Accuracy provides the measurement of the accuracy rate for a data asset. Data profiling provides a way to perform data assessment by investigating the characteristics of subject data sets. Anomaly detection provides the ability to predict data issues by applying some mathematical algorithms.


Given a data set, does this target data set accurately represent the “real-world” values that they are expected to represent? We can define “real-world” values as a source of truth or golden reference data set, which could come from upstream after some data processing logic or from the user’s requirement directly or from a third-party’s certified data.

Now we know how to get a golden data set and target data set, and furthermore, if we know how to compare the target data set against the golden data set by defining some mapping rules, we can measure the accuracy of the target data set.
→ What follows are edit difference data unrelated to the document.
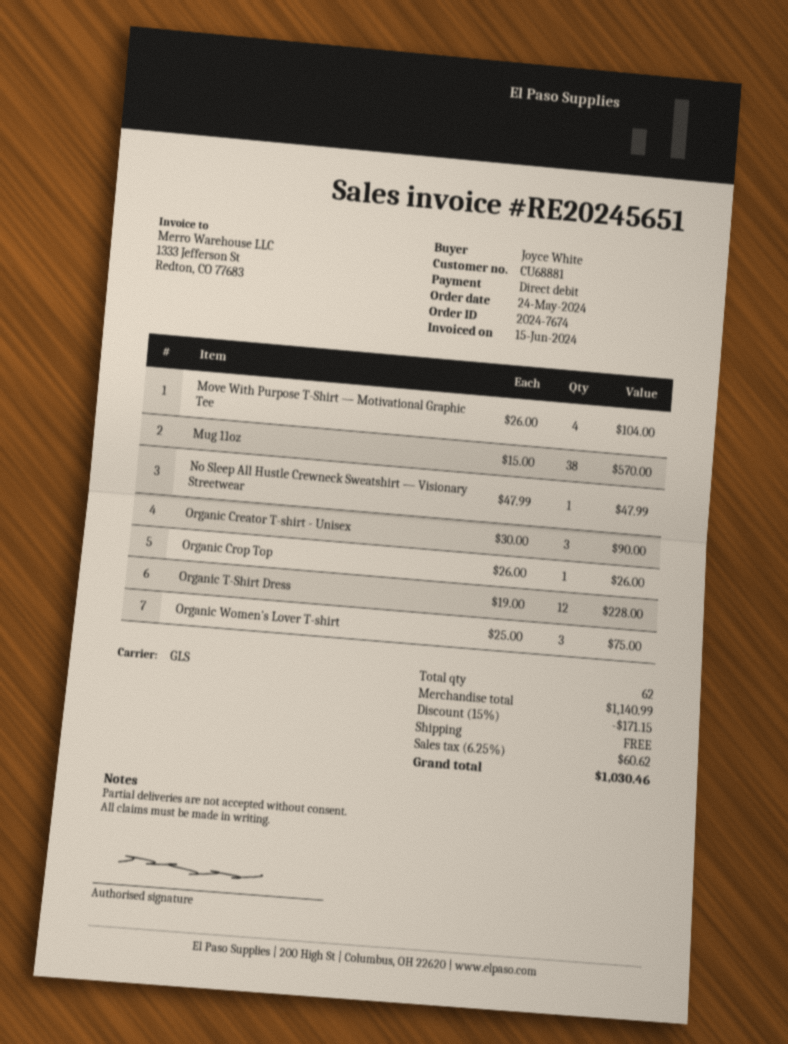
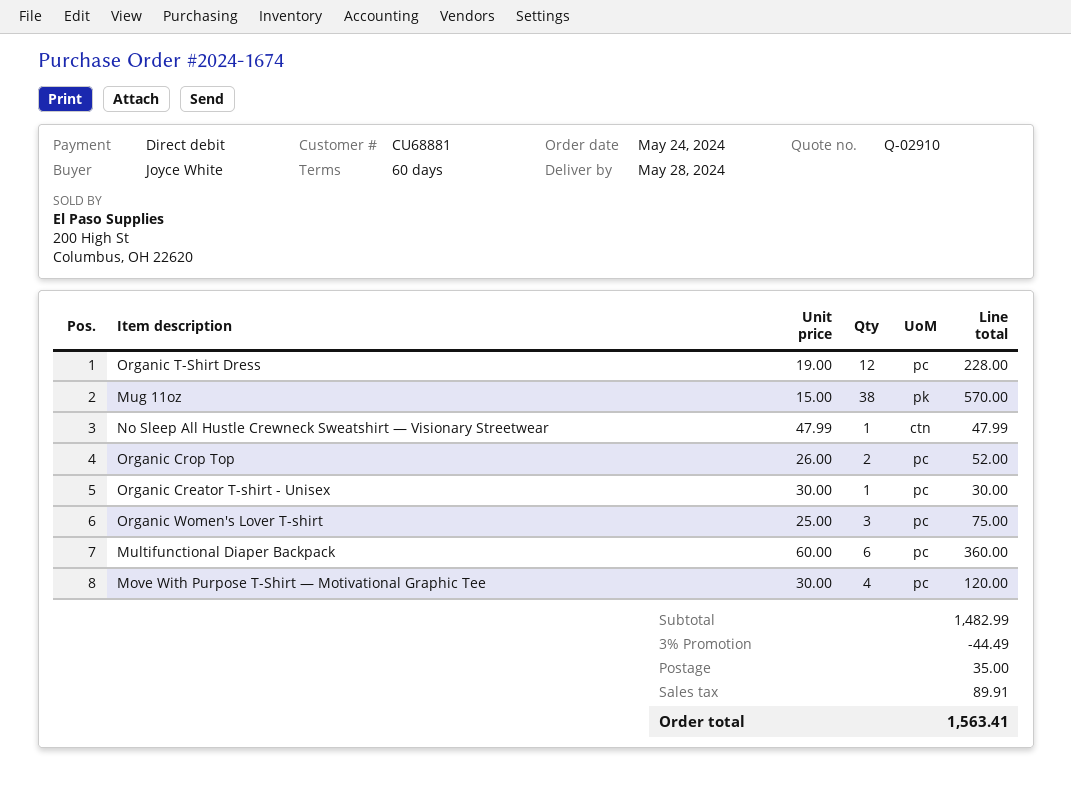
order number: 2024-7674 -> 2024-1674
Move With Purpose T-Shirt — Motivational Graphic Tee: 4 x 26.00 = 104.00 -> 4 x 30.00 = 120.00
Organic Creator T-shirt - Unisex: 3 x 30.00 = 90.00 -> 1 x 30.00 = 30.00
Organic Crop Top: 1 x 26.00 = 26.00 -> 2 x 26.00 = 52.00
Multifunctional Diaper Backpack: none -> 6 x 60.00 = 360.00
subtotal: 1140.99 -> 1482.99
discount: 15% = 171.15 -> 3% = 44.49
shipping: 0.00 -> 35.00
tax: 60.62 -> 89.91
total: 1030.46 -> 1563.41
For example, if a source file has 100 records, but in the target file only 95 records exactly match with records in the source file, then the accuracy rate is 95/100 * 100% = 95.00%.


Creating an accuracy model takes three steps:

  1. The user defines the golden data set (as the source of truth). In our solution, the user can register the golden data set first or just select an existing one in the next step.
  2. The user defines mapping rules between the target data set and the golden data set. In our solution, the user can define mapping rules by selecting corresponding columns (fields) in the UI page.
  3. The user submits the job, and back-end jobs calculate the accuracy model.

Back-end implementation

This section describes how the back end measures the accuracy dimension of a target data set T, given the source of truth as golden data set S.
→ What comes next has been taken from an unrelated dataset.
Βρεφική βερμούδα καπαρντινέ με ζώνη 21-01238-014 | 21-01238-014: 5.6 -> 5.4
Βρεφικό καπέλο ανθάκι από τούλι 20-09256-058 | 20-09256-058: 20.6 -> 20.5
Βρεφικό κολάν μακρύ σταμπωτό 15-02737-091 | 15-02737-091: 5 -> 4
To measure the accuracy quality of target dataset T, the basic approach is to calculate the discrepancy between the target and source data sets by going through their contents and examining whether all fields are exactly matched as below,

Accuracy = Count(source.field1 == target.field1 && source.field2 == target.field2 && source.field3 == target.field3 && ...source.fieldN == target.fieldN)/Count(source)

Our two data sets are too big to fit in one box, so our approach is to leverage the MapReduce programming model by distributed computing.

The real challenge is how to make this comparing algorithm generic enough to relieve data analysts and data scientists from coding burdens and at the same time keep it flexible enough to cover most accuracy requirements.

The conventional way is to use SQL joins to calculate this, like scripts in Hive, but this SQL-based solution can be improved since it has not considered the unique natures of the source data set and target data set in this context.

Our approach is to provide a generic accuracy model, after taking into consideration the special natures of the source data set and target data set.

Our implementation is in Scala, leveraging Scala’s declarative capability to accommodate various requirements and running in a Spark cluster.

Data Profiling

Profiling Types

Data quality issues can be identified via different data profiling types. Profiling results can be compared with documented expectations, and an alert report is triggered if the result doesn’t meet the expectations.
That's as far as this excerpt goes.